[[ Data under study, beginning ]]

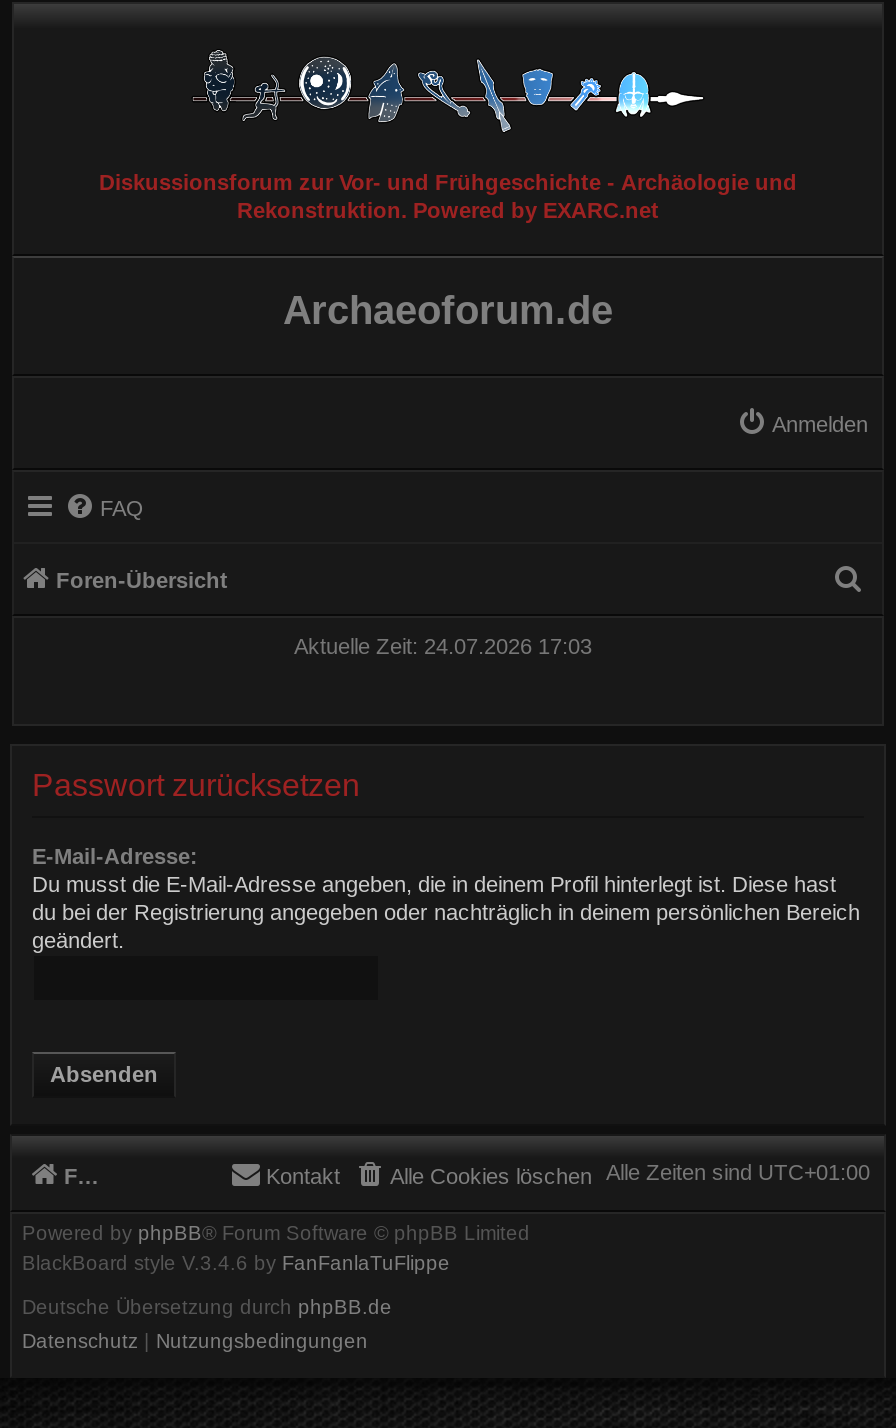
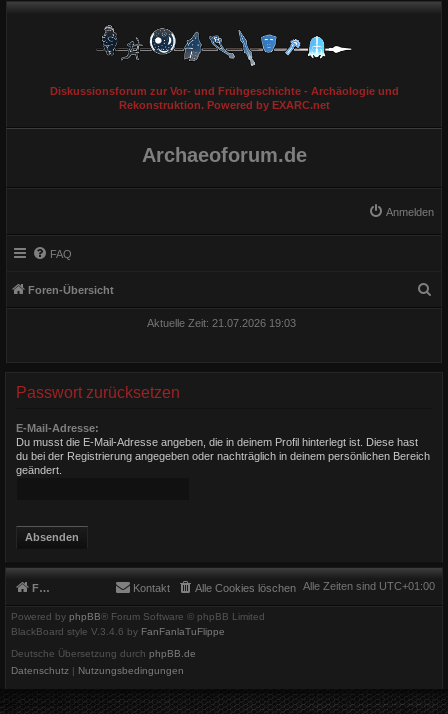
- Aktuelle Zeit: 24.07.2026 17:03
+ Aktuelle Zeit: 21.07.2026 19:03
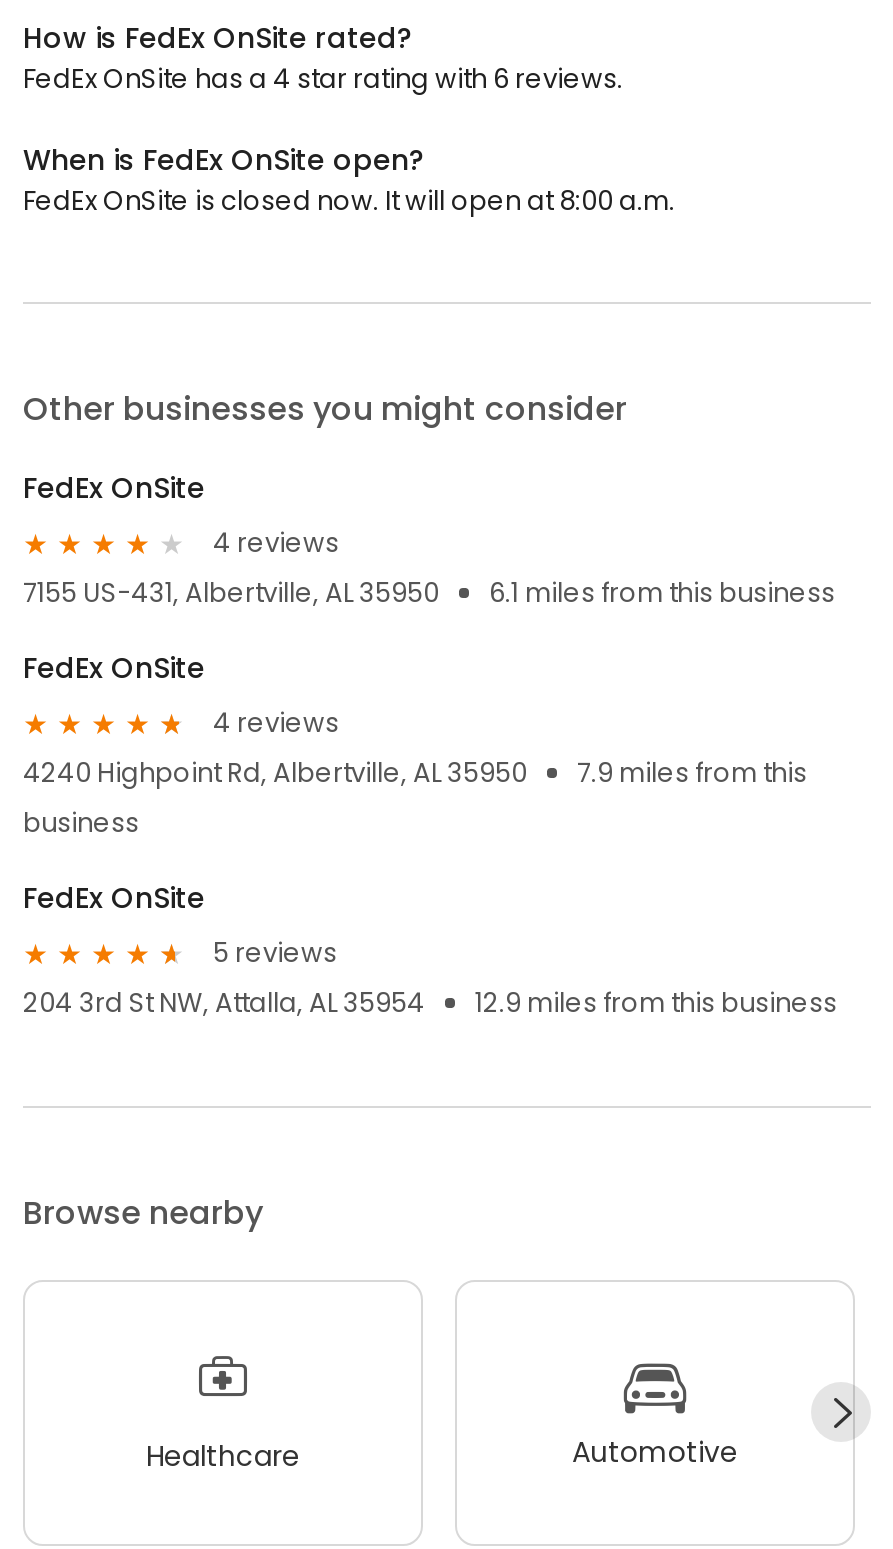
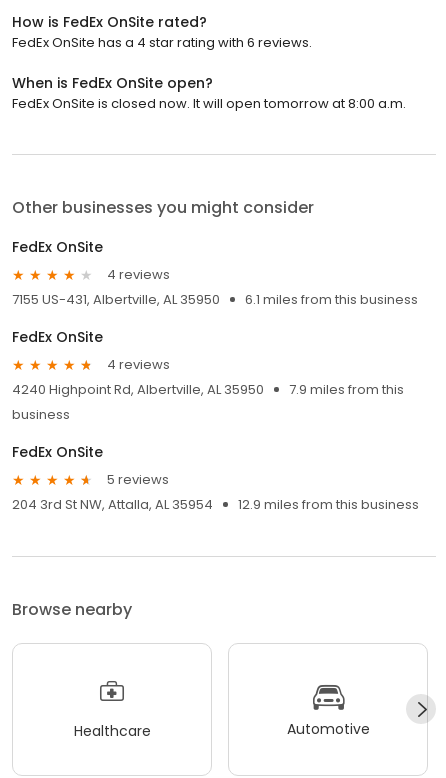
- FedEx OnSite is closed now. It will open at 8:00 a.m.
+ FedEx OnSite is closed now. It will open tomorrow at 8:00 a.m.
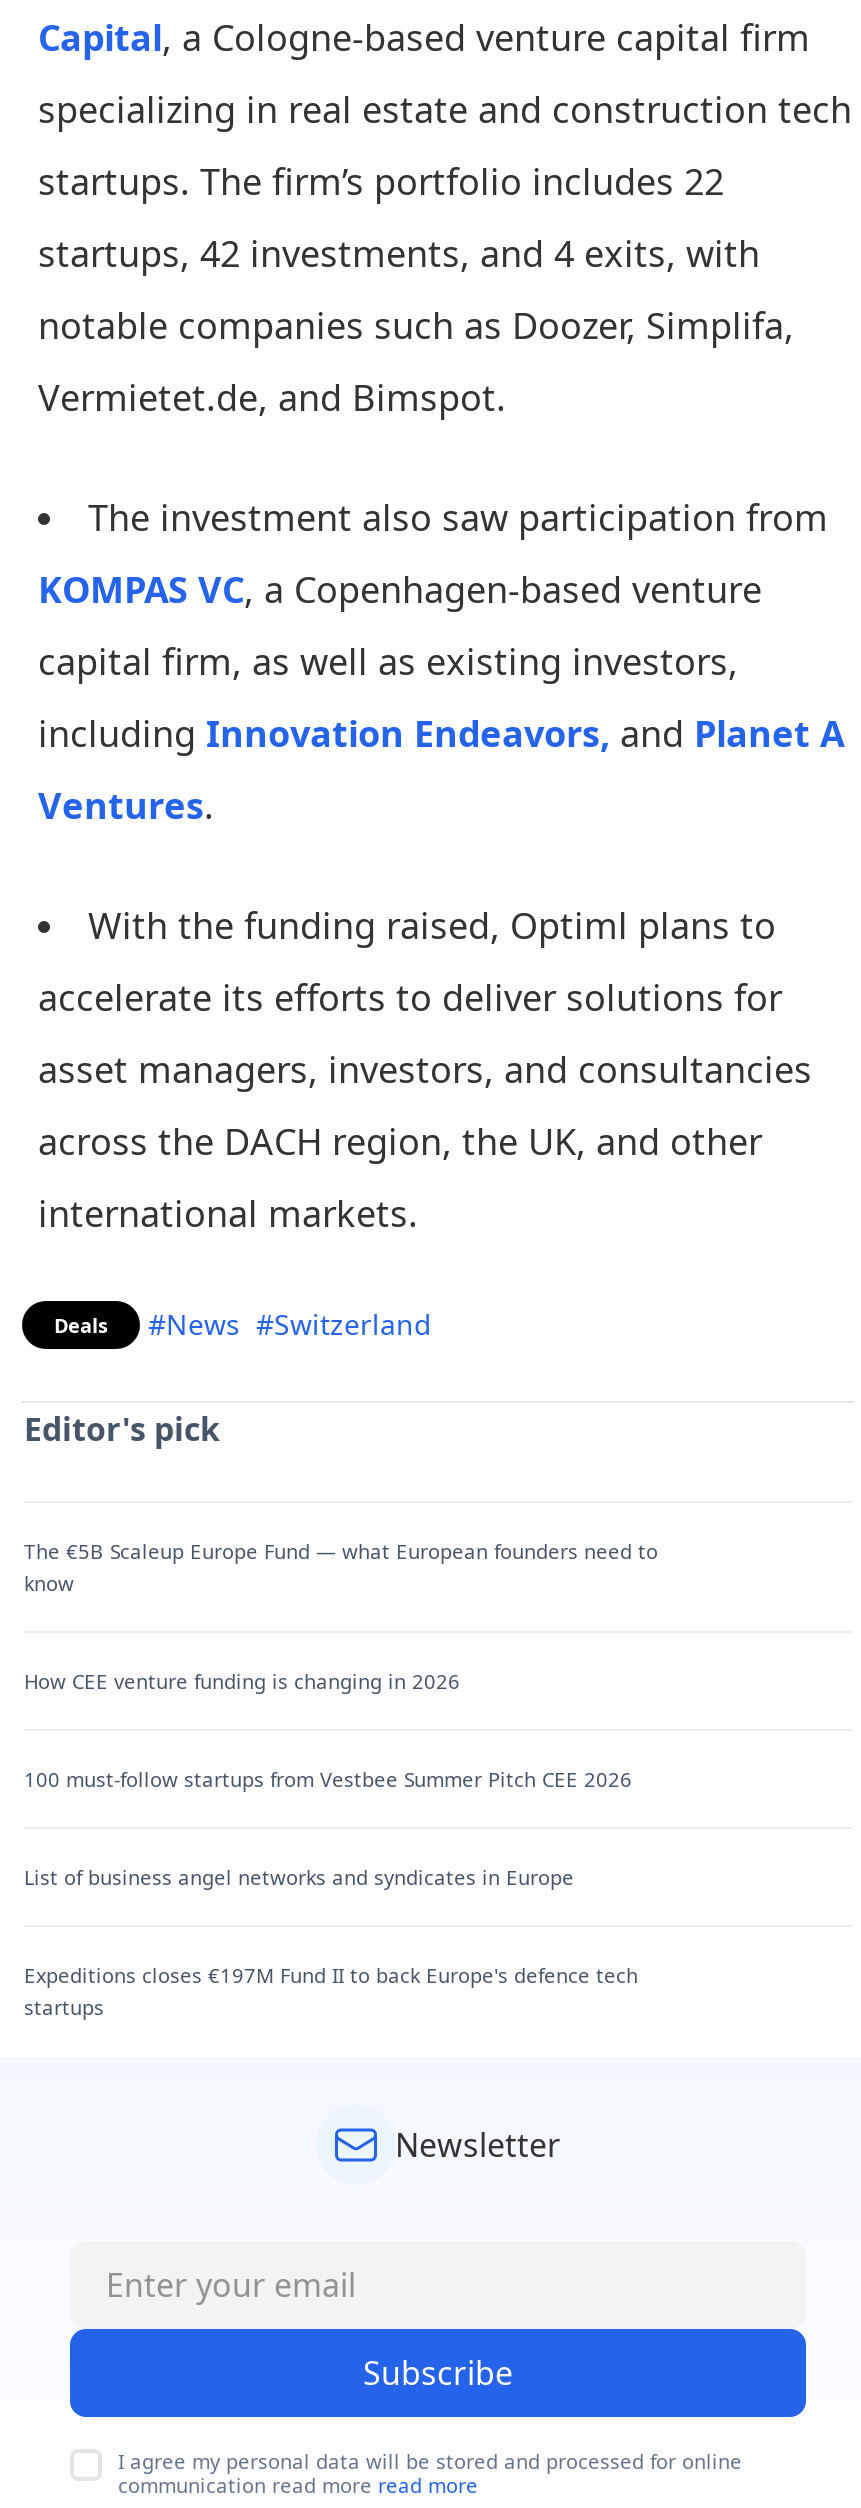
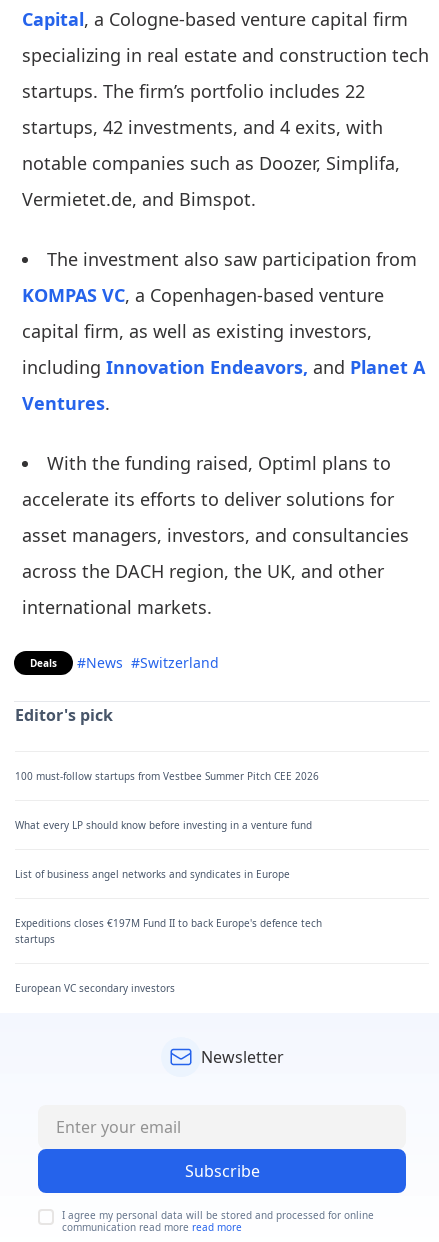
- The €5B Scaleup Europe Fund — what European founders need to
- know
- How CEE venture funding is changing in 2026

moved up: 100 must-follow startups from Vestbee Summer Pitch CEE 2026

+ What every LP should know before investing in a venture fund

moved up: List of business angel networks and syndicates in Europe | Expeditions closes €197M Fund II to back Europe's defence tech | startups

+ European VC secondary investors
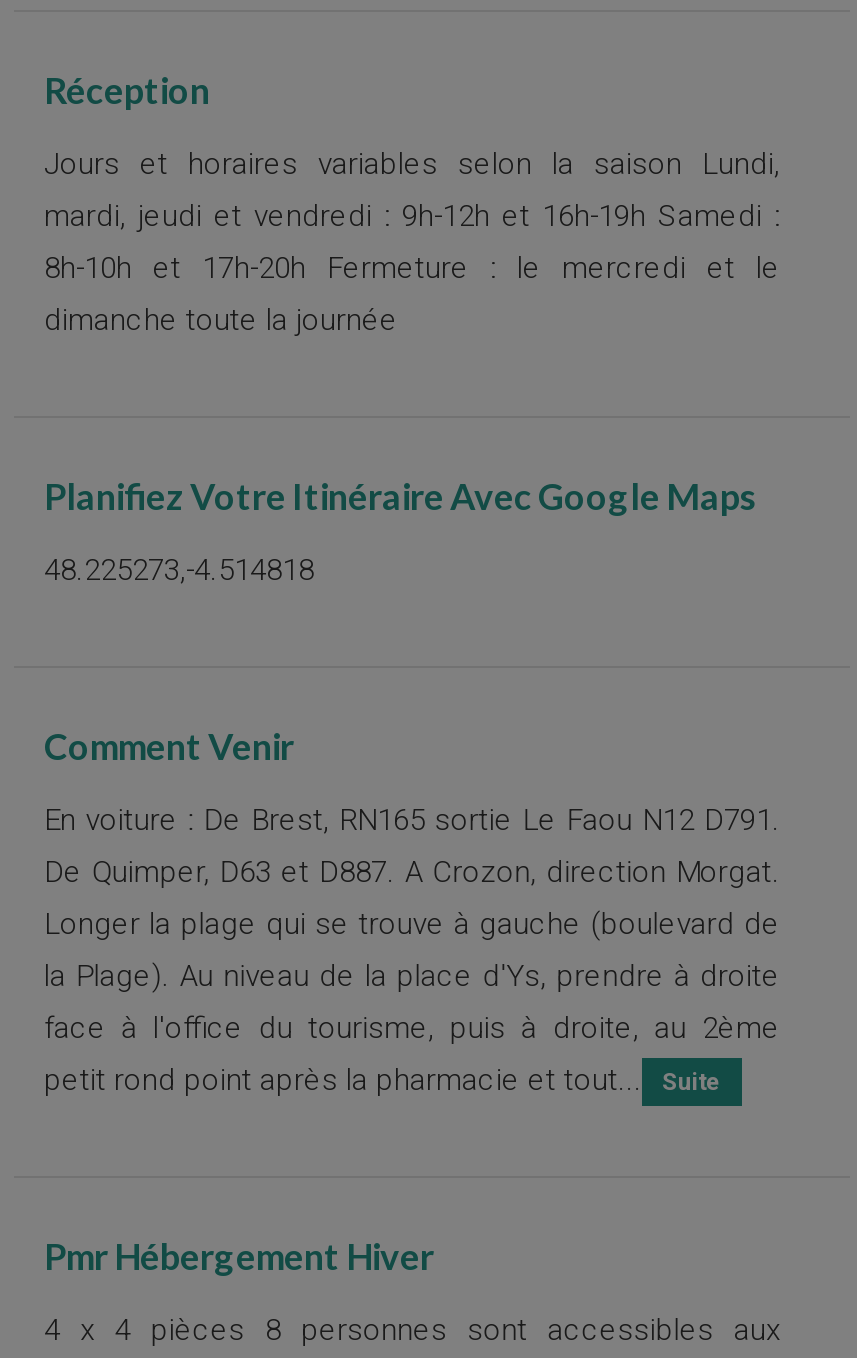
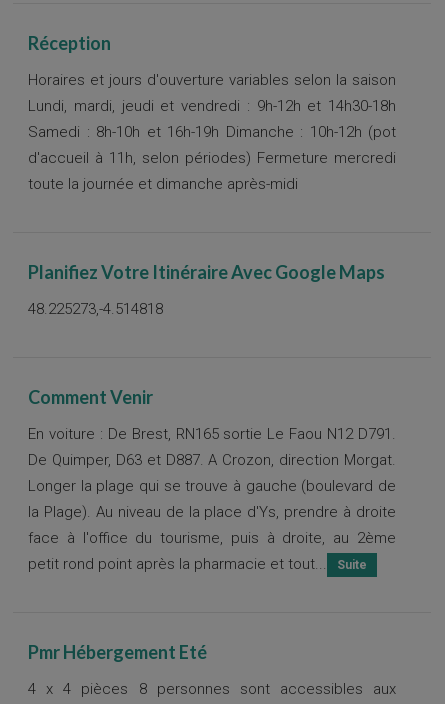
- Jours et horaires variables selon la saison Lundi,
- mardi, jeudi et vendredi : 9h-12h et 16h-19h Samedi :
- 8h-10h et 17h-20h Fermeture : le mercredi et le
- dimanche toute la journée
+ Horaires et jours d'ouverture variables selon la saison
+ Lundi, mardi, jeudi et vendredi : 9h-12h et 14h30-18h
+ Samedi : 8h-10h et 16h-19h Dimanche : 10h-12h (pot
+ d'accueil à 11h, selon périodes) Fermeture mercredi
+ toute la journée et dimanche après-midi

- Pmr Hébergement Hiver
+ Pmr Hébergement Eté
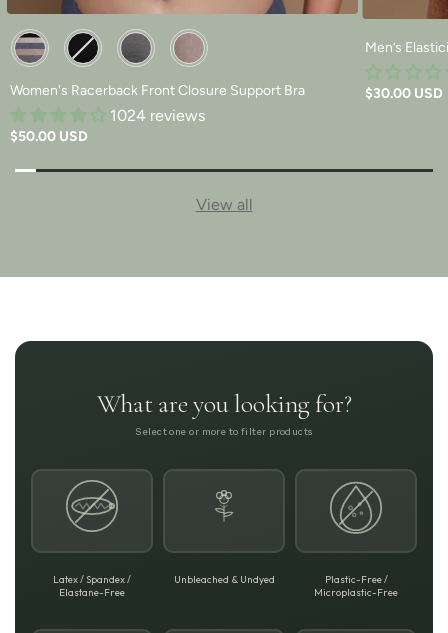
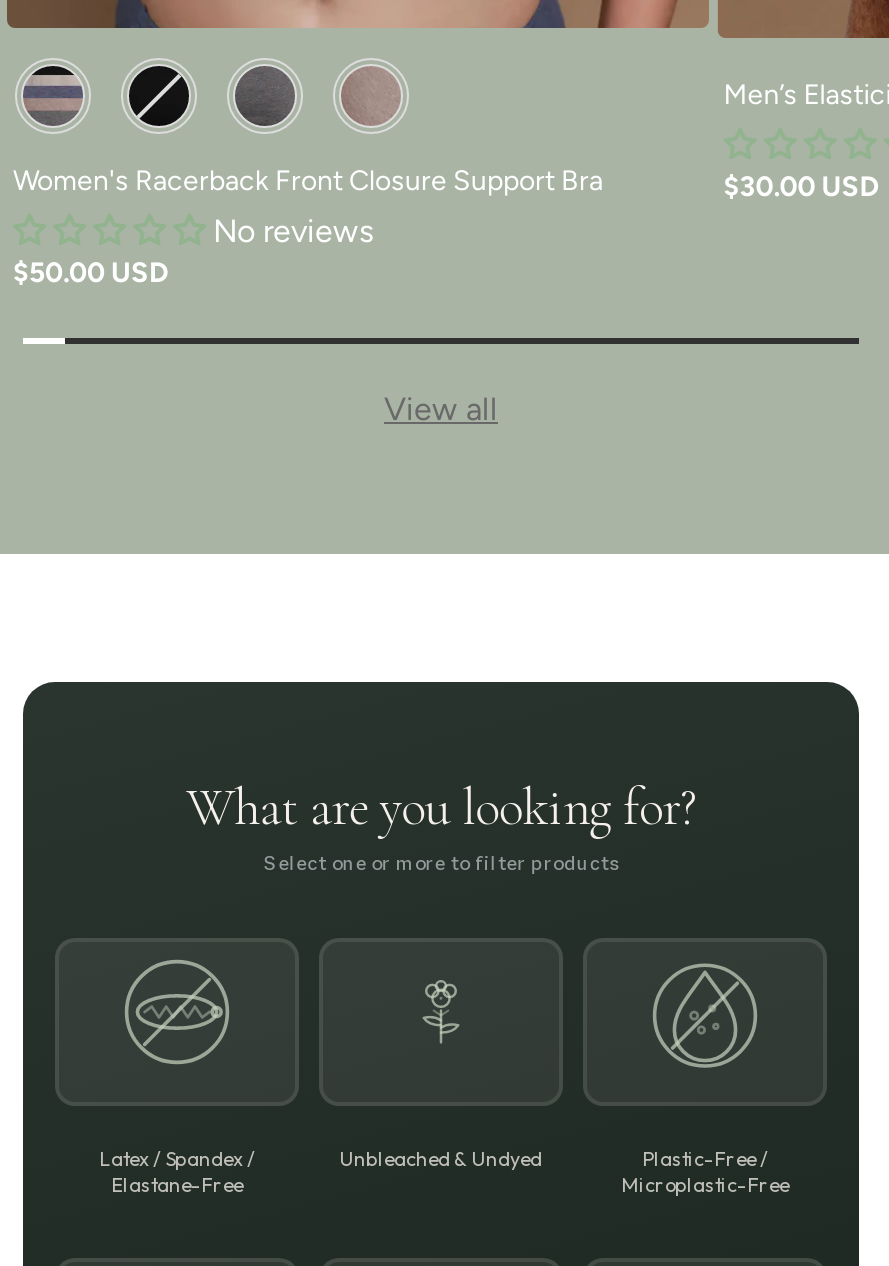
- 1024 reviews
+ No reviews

[[ Data under study, end ]]

* [Task to carry out] If an entry holds an image, omit that image and print the remainder exactly as it stands.

* [Response for this exercise]
- Aktuelle Zeit: 24.07.2026 17:03
+ Aktuelle Zeit: 21.07.2026 19:03
- FedEx OnSite is closed now. It will open at 8:00 a.m.
+ FedEx OnSite is closed now. It will open tomorrow at 8:00 a.m.
- The €5B Scaleup Europe Fund — what European founders need to
- know
- How CEE venture funding is changing in 2026

moved up: 100 must-follow startups from Vestbee Summer Pitch CEE 2026

+ What every LP should know before investing in a venture fund

moved up: List of business angel networks and syndicates in Europe | Expeditions closes €197M Fund II to back Europe's defence tech | startups

+ European VC secondary investors
- Jours et horaires variables selon la saison Lundi,
- mardi, jeudi et vendredi : 9h-12h et 16h-19h Samedi :
- 8h-10h et 17h-20h Fermeture : le mercredi et le
- dimanche toute la journée
+ Horaires et jours d'ouverture variables selon la saison
+ Lundi, mardi, jeudi et vendredi : 9h-12h et 14h30-18h
+ Samedi : 8h-10h et 16h-19h Dimanche : 10h-12h (pot
+ d'accueil à 11h, selon périodes) Fermeture mercredi
+ toute la journée et dimanche après-midi

- Pmr Hébergement Hiver
+ Pmr Hébergement Eté
- 1024 reviews
+ No reviews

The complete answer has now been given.